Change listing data
==============================
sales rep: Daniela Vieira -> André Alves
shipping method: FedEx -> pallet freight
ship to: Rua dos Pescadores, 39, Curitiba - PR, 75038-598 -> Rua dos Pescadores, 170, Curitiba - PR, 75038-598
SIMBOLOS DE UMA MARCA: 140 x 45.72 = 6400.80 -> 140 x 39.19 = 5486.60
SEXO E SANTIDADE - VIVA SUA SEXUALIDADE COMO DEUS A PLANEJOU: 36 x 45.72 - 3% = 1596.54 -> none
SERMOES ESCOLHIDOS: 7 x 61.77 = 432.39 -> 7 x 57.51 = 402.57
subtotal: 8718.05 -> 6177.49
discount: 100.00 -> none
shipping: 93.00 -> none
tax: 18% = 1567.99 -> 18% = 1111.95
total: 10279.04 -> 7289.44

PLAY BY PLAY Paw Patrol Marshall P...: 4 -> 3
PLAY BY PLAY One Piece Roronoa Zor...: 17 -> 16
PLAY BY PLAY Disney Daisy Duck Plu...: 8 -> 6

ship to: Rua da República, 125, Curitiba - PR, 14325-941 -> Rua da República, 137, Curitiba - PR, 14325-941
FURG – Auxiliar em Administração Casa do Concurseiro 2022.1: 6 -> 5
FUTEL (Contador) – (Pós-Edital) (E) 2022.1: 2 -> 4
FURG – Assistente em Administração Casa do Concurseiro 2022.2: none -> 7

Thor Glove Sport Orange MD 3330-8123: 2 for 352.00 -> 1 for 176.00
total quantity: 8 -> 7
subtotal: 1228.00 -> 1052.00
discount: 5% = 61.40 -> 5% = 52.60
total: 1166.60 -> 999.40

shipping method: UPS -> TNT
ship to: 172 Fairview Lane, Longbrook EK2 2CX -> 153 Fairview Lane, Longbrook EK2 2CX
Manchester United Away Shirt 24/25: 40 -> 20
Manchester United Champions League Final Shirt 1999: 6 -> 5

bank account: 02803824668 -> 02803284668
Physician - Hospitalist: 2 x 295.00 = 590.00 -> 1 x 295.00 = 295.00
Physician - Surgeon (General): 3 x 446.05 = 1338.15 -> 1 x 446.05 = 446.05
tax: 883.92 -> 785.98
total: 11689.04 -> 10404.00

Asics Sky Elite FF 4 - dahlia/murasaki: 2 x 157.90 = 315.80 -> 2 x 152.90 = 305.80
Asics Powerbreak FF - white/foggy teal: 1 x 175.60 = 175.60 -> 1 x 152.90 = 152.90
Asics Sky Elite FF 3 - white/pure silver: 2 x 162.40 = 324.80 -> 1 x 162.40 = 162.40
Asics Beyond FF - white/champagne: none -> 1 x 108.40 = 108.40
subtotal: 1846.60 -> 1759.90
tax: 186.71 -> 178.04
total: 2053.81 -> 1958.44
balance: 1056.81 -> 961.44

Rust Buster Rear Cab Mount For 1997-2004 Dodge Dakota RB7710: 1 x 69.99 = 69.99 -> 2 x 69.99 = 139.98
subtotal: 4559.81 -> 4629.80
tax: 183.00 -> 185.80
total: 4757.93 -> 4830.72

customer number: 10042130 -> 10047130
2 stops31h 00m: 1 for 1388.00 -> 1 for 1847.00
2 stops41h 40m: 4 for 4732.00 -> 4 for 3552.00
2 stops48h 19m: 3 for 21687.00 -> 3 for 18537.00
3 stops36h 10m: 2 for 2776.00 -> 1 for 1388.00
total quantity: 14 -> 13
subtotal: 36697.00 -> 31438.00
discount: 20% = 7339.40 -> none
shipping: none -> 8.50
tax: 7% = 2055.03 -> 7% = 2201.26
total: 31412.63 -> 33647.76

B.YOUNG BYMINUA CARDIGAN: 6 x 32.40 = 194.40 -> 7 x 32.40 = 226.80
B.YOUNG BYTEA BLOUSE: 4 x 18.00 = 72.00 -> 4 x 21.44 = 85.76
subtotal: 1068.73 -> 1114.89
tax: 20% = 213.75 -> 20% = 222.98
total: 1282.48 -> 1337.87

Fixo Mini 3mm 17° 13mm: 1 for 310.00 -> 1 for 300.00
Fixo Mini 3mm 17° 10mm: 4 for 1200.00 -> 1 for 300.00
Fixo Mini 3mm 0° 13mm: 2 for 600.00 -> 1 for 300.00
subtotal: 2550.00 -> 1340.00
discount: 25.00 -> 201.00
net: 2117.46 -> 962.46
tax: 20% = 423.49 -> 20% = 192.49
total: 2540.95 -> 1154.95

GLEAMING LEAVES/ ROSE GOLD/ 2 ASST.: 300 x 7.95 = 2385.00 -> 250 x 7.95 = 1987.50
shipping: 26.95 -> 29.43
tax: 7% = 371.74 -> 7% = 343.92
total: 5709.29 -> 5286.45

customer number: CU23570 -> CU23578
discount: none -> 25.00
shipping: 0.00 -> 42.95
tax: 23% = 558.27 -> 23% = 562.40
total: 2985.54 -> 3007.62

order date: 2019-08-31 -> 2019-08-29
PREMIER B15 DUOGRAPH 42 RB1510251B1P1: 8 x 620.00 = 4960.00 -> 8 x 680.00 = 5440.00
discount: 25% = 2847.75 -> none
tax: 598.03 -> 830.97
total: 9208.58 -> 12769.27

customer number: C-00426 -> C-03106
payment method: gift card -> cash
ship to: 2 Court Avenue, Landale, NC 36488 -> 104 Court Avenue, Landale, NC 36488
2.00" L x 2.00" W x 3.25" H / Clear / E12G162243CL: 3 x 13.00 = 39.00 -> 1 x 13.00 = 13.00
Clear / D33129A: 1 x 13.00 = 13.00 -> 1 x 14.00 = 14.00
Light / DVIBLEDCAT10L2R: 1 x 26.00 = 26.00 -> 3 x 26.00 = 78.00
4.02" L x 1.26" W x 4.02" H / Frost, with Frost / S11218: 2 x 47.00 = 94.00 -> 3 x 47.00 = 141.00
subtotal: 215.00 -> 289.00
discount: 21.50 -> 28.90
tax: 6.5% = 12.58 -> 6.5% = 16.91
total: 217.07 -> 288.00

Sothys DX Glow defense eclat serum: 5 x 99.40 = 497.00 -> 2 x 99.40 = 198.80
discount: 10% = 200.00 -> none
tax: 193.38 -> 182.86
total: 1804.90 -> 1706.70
==============================
■ **ASSIGNMENT**: The records are to be retyped exactly. No line may be skipped.

■ **EXERCISE SOLUTION**:
sales rep: Daniela Vieira -> André Alves
shipping method: FedEx -> pallet freight
ship to: Rua dos Pescadores, 39, Curitiba - PR, 75038-598 -> Rua dos Pescadores, 170, Curitiba - PR, 75038-598
SIMBOLOS DE UMA MARCA: 140 x 45.72 = 6400.80 -> 140 x 39.19 = 5486.60
SEXO E SANTIDADE - VIVA SUA SEXUALIDADE COMO DEUS A PLANEJOU: 36 x 45.72 - 3% = 1596.54 -> none
SERMOES ESCOLHIDOS: 7 x 61.77 = 432.39 -> 7 x 57.51 = 402.57
subtotal: 8718.05 -> 6177.49
discount: 100.00 -> none
shipping: 93.00 -> none
tax: 18% = 1567.99 -> 18% = 1111.95
total: 10279.04 -> 7289.44

PLAY BY PLAY Paw Patrol Marshall P...: 4 -> 3
PLAY BY PLAY One Piece Roronoa Zor...: 17 -> 16
PLAY BY PLAY Disney Daisy Duck Plu...: 8 -> 6

ship to: Rua da República, 125, Curitiba - PR, 14325-941 -> Rua da República, 137, Curitiba - PR, 14325-941
FURG – Auxiliar em Administração Casa do Concurseiro 2022.1: 6 -> 5
FUTEL (Contador) – (Pós-Edital) (E) 2022.1: 2 -> 4
FURG – Assistente em Administração Casa do Concurseiro 2022.2: none -> 7

Thor Glove Sport Orange MD 3330-8123: 2 for 352.00 -> 1 for 176.00
total quantity: 8 -> 7
subtotal: 1228.00 -> 1052.00
discount: 5% = 61.40 -> 5% = 52.60
total: 1166.60 -> 999.40

shipping method: UPS -> TNT
ship to: 172 Fairview Lane, Longbrook EK2 2CX -> 153 Fairview Lane, Longbrook EK2 2CX
Manchester United Away Shirt 24/25: 40 -> 20
Manchester United Champions League Final Shirt 1999: 6 -> 5

bank account: 02803824668 -> 02803284668
Physician - Hospitalist: 2 x 295.00 = 590.00 -> 1 x 295.00 = 295.00
Physician - Surgeon (General): 3 x 446.05 = 1338.15 -> 1 x 446.05 = 446.05
tax: 883.92 -> 785.98
total: 11689.04 -> 10404.00

Asics Sky Elite FF 4 - dahlia/murasaki: 2 x 157.90 = 315.80 -> 2 x 152.90 = 305.80
Asics Powerbreak FF - white/foggy teal: 1 x 175.60 = 175.60 -> 1 x 152.90 = 152.90
Asics Sky Elite FF 3 - white/pure silver: 2 x 162.40 = 324.80 -> 1 x 162.40 = 162.40
Asics Beyond FF - white/champagne: none -> 1 x 108.40 = 108.40
subtotal: 1846.60 -> 1759.90
tax: 186.71 -> 178.04
total: 2053.81 -> 1958.44
balance: 1056.81 -> 961.44

Rust Buster Rear Cab Mount For 1997-2004 Dodge Dakota RB7710: 1 x 69.99 = 69.99 -> 2 x 69.99 = 139.98
subtotal: 4559.81 -> 4629.80
tax: 183.00 -> 185.80
total: 4757.93 -> 4830.72

customer number: 10042130 -> 10047130
2 stops31h 00m: 1 for 1388.00 -> 1 for 1847.00
2 stops41h 40m: 4 for 4732.00 -> 4 for 3552.00
2 stops48h 19m: 3 for 21687.00 -> 3 for 18537.00
3 stops36h 10m: 2 for 2776.00 -> 1 for 1388.00
total quantity: 14 -> 13
subtotal: 36697.00 -> 31438.00
discount: 20% = 7339.40 -> none
shipping: none -> 8.50
tax: 7% = 2055.03 -> 7% = 2201.26
total: 31412.63 -> 33647.76

B.YOUNG BYMINUA CARDIGAN: 6 x 32.40 = 194.40 -> 7 x 32.40 = 226.80
B.YOUNG BYTEA BLOUSE: 4 x 18.00 = 72.00 -> 4 x 21.44 = 85.76
subtotal: 1068.73 -> 1114.89
tax: 20% = 213.75 -> 20% = 222.98
total: 1282.48 -> 1337.87

Fixo Mini 3mm 17° 13mm: 1 for 310.00 -> 1 for 300.00
Fixo Mini 3mm 17° 10mm: 4 for 1200.00 -> 1 for 300.00
Fixo Mini 3mm 0° 13mm: 2 for 600.00 -> 1 for 300.00
subtotal: 2550.00 -> 1340.00
discount: 25.00 -> 201.00
net: 2117.46 -> 962.46
tax: 20% = 423.49 -> 20% = 192.49
total: 2540.95 -> 1154.95

GLEAMING LEAVES/ ROSE GOLD/ 2 ASST.: 300 x 7.95 = 2385.00 -> 250 x 7.95 = 1987.50
shipping: 26.95 -> 29.43
tax: 7% = 371.74 -> 7% = 343.92
total: 5709.29 -> 5286.45

customer number: CU23570 -> CU23578
discount: none -> 25.00
shipping: 0.00 -> 42.95
tax: 23% = 558.27 -> 23% = 562.40
total: 2985.54 -> 3007.62

order date: 2019-08-31 -> 2019-08-29
PREMIER B15 DUOGRAPH 42 RB1510251B1P1: 8 x 620.00 = 4960.00 -> 8 x 680.00 = 5440.00
discount: 25% = 2847.75 -> none
tax: 598.03 -> 830.97
total: 9208.58 -> 12769.27

customer number: C-00426 -> C-03106
payment method: gift card -> cash
ship to: 2 Court Avenue, Landale, NC 36488 -> 104 Court Avenue, Landale, NC 36488
2.00" L x 2.00" W x 3.25" H / Clear / E12G162243CL: 3 x 13.00 = 39.00 -> 1 x 13.00 = 13.00
Clear / D33129A: 1 x 13.00 = 13.00 -> 1 x 14.00 = 14.00
Light / DVIBLEDCAT10L2R: 1 x 26.00 = 26.00 -> 3 x 26.00 = 78.00
4.02" L x 1.26" W x 4.02" H / Frost, with Frost / S11218: 2 x 47.00 = 94.00 -> 3 x 47.00 = 141.00
subtotal: 215.00 -> 289.00
discount: 21.50 -> 28.90
tax: 6.5% = 12.58 -> 6.5% = 16.91
total: 217.07 -> 288.00

Sothys DX Glow defense eclat serum: 5 x 99.40 = 497.00 -> 2 x 99.40 = 198.80
discount: 10% = 200.00 -> none
tax: 193.38 -> 182.86
total: 1804.90 -> 1706.70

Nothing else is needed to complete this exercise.